Brasilia’s economic crisis threatens hosting of Rio 2016 football matches
Brasilia’s deepening economic crisis could see the city stripped of the football matches it is due to host during the Rio 2016 Olympic Games.
Brazil’s capital is scheduled to stage seven games at the state-of-the-art Mane Garrincha Stadium, which hosted the same number during the 2014 FIFA World Cup, including the third-place play-off between the home nation and The Netherlands.
But it has been flagging under the huge outlay on the venue, which cost €839 million (£599 million/$926 million) to build, far more than the original projection of €316 million (£226 million/$349 million).
The Rio 2016 Organising Committee has given the city until the middle of this month to sign a contract or face losing the matches.
“We are doing our homework now to see if we can sign this in time, but it’s not certain,” Brasilia’s sports secretary, Leila Barros, told Reuters.

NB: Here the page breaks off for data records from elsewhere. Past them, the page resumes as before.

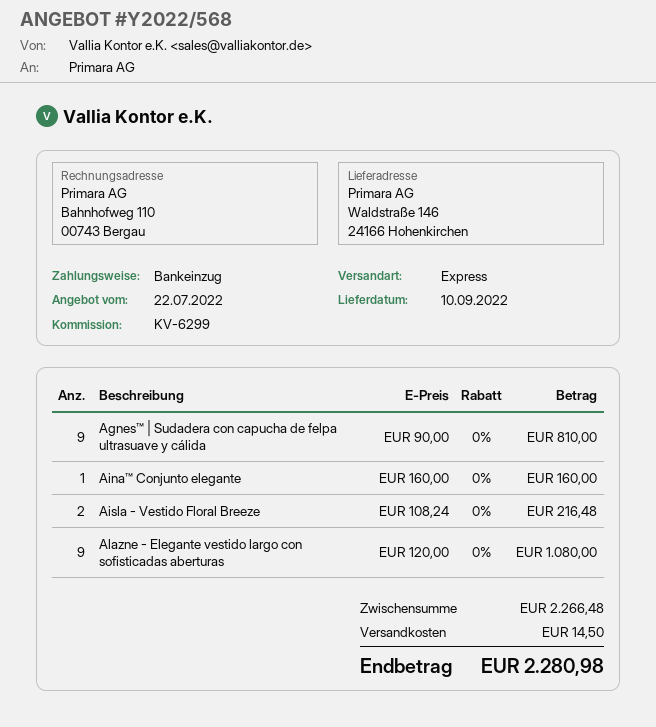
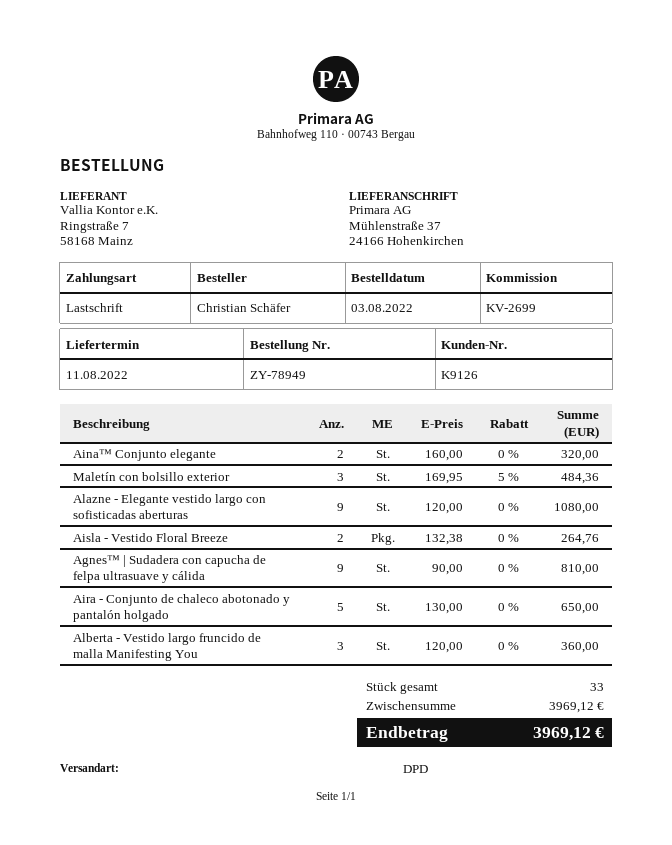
delivery date: 2022-09-10 -> 2022-08-11
reference: KV-6299 -> KV-2699
shipping method: express -> DPD
ship to: Waldstraße 146, 24166 Hohenkirchen -> Mühlenstraße 37, 24166 Hohenkirchen
Aina™ Conjunto elegante: 1 x 160.00 = 160.00 -> 2 x 160.00 = 320.00
Aisla - Vestido Floral Breeze: 2 x 108.24 = 216.48 -> 2 x 132.38 = 264.76
Maletín con bolsillo exterior: none -> 3 x 169.95 - 5% = 484.36
Aira - Conjunto de chaleco abotonado y pantalón holgado: none -> 5 x 130.00 = 650.00
Alberta - Vestido largo fruncido de malla Manifesting You: none -> 3 x 120.00 = 360.00
subtotal: 2266.48 -> 3969.12
shipping: 14.50 -> none
total: 2280.98 -> 3969.12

It’s unclear how ticket holders for matches in Brasilia would be reimbursed if the matches have to be moved elsewhere.
The 70,000-seat stadium is Brazil’s second-largest but is hardly used with Brasilia struggling to cover its annual cost of €2.25 million (£1.61 million/$2.48 million).
Brasilia is contracted to bear the costs of hosting the matches during Rio 2016, but the profits will go to the Organising Committee.
Officials have not provided an estimate on what hosting the seven matches, four of which are men’s and the other three women’s, might cost.
Rodrigo Rollemberg became the new Governor of Brasilia in January with the city’s debts eclipsing €1 billion (£715 million/$1.1 billion).
He inherited a city with a year of unpaid benefits due to employees, and wage increases already agreed by his leftist predecessor Agnelo Queiroz, a member of Brazil’s ruling Workers’ Party.
Rollemberg decided to proceed with the matches earlier this year, committing the city to a plan initiated by Queiroz.
Helio Doyle, who played a part in the decision as the Governor’s chief of staff, said Rollemberg did so against the advice of his economic advisors.
“The city can’t afford to hold the Olympic football games here,” Doyle, who has since quit his role, said.
“It can barely pay its employees.”
The Mane Garrincha Stadium has been built in a city that doesn’t have a top-flight club, and has hosted less than a dozen professional games in 2015.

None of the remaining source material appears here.